---------- Exercise input ----------

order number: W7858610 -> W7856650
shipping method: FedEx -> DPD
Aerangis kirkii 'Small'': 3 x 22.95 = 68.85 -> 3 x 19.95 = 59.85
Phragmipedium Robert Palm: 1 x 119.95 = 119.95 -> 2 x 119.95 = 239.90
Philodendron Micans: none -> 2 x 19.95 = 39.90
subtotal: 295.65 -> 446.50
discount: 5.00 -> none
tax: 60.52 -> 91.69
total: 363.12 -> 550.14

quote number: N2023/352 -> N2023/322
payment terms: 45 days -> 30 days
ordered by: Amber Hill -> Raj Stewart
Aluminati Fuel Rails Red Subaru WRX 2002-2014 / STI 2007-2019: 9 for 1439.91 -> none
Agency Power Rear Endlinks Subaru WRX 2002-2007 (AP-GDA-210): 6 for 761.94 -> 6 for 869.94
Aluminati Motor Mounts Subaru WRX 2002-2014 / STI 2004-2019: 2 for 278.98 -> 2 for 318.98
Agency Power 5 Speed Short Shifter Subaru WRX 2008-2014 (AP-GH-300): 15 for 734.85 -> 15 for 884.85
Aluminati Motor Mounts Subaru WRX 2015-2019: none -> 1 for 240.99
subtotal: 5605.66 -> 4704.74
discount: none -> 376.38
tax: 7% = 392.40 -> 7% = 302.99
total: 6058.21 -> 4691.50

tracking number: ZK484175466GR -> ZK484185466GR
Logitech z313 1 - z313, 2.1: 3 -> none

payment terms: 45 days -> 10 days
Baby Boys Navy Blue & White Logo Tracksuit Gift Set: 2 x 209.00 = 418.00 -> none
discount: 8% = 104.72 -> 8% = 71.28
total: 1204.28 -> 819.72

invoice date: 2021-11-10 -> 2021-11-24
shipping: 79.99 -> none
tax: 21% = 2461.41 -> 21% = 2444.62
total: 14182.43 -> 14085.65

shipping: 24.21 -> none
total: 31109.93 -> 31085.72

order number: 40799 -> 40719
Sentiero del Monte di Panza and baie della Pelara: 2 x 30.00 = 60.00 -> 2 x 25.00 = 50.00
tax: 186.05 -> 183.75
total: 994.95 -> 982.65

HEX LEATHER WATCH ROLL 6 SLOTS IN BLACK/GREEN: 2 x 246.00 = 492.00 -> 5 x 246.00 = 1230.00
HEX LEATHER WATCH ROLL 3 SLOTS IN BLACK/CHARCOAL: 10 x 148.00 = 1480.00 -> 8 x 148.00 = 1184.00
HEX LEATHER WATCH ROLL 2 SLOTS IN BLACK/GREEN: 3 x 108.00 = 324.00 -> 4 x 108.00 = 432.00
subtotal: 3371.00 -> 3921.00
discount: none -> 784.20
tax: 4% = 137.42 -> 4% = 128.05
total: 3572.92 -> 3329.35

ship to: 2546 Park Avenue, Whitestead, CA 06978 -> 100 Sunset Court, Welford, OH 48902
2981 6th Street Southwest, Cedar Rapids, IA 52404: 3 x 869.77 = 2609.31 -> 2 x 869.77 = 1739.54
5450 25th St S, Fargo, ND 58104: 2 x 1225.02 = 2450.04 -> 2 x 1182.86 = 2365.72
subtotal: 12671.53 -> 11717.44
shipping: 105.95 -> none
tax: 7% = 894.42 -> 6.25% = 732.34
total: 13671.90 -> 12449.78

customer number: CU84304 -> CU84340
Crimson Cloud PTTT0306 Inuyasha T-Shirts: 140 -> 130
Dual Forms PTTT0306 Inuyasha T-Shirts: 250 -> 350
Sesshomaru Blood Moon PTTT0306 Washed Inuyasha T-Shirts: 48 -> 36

----------

Work order ▸ Starting from the line that contains "tax: 7% = 894.42 -> 6.25% = 732.34", give again every line to the last line of the data, exactly. Include nothing else.

Exercise response ▸
tax: 7% = 894.42 -> 6.25% = 732.34
total: 13671.90 -> 12449.78

customer number: CU84304 -> CU84340
Crimson Cloud PTTT0306 Inuyasha T-Shirts: 140 -> 130
Dual Forms PTTT0306 Inuyasha T-Shirts: 250 -> 350
Sesshomaru Blood Moon PTTT0306 Washed Inuyasha T-Shirts: 48 -> 36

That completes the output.